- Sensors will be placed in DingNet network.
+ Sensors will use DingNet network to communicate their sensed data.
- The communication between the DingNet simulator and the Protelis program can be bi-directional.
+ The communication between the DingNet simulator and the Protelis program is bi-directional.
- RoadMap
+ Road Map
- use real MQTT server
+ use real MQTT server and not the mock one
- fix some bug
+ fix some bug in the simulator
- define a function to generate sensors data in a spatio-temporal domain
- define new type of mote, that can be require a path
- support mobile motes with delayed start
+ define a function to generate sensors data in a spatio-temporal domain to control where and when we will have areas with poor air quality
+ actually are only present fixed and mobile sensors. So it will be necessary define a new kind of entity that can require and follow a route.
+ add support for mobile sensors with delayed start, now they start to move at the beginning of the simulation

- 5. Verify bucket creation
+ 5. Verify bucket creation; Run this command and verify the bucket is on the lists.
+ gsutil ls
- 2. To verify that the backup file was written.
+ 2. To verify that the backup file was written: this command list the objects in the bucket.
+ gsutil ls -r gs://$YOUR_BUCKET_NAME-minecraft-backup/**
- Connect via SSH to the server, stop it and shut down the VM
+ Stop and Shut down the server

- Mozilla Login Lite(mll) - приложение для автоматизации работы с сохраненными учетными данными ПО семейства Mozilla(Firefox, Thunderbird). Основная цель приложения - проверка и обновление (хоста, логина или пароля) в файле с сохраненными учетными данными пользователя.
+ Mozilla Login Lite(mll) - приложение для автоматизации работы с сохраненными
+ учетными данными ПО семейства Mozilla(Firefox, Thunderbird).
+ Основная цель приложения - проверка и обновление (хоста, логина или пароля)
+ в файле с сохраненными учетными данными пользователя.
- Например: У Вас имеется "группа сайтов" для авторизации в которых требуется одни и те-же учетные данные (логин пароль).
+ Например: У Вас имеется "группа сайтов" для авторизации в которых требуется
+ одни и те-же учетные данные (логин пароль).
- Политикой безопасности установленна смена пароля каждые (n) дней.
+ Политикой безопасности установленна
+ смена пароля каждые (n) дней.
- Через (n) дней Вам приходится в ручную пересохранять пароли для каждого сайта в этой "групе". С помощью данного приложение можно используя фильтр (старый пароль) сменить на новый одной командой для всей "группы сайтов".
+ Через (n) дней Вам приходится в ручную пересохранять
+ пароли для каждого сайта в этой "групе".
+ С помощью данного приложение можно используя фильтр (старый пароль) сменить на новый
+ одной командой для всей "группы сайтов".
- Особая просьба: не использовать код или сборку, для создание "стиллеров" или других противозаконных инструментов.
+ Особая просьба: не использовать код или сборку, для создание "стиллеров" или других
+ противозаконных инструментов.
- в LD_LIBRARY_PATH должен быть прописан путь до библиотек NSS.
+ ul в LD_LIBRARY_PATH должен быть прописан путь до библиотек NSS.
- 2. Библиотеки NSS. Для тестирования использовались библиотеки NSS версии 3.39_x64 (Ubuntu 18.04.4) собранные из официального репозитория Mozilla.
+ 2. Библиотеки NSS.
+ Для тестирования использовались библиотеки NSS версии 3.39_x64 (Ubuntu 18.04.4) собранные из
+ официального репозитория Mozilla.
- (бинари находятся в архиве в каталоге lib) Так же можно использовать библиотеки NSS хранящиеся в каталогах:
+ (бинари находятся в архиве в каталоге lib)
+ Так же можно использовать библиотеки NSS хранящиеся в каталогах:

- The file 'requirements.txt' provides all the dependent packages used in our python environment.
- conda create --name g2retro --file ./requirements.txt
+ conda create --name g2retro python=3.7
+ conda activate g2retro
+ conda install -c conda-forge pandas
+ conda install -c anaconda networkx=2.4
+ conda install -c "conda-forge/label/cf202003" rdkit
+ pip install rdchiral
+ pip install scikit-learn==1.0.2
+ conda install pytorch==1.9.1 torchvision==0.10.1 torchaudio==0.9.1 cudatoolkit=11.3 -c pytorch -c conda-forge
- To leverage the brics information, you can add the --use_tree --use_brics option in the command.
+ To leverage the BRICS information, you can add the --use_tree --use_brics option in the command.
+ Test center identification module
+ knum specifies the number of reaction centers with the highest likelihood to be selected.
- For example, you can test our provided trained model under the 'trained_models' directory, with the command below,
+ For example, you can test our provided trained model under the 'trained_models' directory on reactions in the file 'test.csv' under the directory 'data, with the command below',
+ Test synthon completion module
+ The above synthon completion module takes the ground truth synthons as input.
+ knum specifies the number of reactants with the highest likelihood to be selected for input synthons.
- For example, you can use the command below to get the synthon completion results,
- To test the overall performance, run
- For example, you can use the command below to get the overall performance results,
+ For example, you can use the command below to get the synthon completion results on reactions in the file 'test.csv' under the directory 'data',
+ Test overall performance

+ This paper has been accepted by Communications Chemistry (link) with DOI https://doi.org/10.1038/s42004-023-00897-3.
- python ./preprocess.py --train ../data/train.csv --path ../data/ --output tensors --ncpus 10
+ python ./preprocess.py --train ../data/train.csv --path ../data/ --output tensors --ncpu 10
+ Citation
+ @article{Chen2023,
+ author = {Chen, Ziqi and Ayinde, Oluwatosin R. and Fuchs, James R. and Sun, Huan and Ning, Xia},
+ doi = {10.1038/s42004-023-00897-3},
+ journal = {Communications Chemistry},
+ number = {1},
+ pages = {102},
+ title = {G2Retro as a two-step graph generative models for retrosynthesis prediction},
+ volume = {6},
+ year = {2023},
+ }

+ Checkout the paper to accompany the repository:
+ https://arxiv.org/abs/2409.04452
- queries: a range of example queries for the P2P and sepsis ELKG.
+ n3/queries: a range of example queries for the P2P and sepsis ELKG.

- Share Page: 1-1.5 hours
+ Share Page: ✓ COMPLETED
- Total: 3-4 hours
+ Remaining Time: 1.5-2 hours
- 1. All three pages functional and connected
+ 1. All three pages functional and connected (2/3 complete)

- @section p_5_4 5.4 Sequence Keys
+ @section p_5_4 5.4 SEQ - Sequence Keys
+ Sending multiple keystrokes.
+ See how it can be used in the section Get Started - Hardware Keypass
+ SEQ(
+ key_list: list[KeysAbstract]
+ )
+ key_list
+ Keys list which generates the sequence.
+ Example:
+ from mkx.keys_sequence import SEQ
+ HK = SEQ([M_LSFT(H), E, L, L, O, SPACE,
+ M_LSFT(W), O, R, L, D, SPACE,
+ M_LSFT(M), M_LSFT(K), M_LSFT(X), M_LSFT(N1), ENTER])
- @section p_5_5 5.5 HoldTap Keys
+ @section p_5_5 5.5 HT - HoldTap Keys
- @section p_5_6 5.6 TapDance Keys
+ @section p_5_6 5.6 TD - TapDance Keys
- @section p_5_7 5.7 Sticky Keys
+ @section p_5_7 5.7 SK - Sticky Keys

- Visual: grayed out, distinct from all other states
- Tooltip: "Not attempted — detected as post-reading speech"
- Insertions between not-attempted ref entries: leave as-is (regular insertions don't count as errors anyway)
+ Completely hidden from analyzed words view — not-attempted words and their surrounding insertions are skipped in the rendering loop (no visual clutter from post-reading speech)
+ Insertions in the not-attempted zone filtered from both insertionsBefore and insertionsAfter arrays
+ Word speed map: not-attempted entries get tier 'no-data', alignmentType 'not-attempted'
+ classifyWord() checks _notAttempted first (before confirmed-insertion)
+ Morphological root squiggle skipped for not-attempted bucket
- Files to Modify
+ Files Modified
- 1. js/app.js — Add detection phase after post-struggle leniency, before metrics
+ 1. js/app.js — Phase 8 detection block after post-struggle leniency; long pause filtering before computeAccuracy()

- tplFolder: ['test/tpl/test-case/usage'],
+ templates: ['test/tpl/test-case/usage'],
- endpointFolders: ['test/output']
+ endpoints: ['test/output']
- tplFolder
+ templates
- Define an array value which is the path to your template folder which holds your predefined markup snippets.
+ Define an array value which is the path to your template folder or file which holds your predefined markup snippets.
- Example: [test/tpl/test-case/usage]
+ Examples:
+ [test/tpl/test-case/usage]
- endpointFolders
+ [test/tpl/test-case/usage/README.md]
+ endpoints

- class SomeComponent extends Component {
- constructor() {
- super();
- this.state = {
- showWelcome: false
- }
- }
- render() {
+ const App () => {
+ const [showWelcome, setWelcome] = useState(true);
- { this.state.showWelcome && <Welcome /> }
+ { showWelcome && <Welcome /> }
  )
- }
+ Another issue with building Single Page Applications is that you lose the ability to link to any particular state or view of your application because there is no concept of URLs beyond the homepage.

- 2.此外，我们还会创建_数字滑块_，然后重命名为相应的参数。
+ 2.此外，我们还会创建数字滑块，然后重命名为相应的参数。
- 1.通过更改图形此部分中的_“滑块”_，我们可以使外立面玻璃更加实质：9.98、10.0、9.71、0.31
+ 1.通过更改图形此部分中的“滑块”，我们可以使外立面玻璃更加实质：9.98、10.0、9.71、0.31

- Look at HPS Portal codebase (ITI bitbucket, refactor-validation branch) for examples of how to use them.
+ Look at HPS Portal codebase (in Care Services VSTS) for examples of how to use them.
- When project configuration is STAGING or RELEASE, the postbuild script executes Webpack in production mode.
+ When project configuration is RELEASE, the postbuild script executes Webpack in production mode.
+ + + + + + +
Activity: Take each line of the material that contains the word "requirements" and list it.

Response area:
- The file 'requirements.txt' provides all the dependent packages used in our python environment.
- conda create --name g2retro --file ./requirements.txt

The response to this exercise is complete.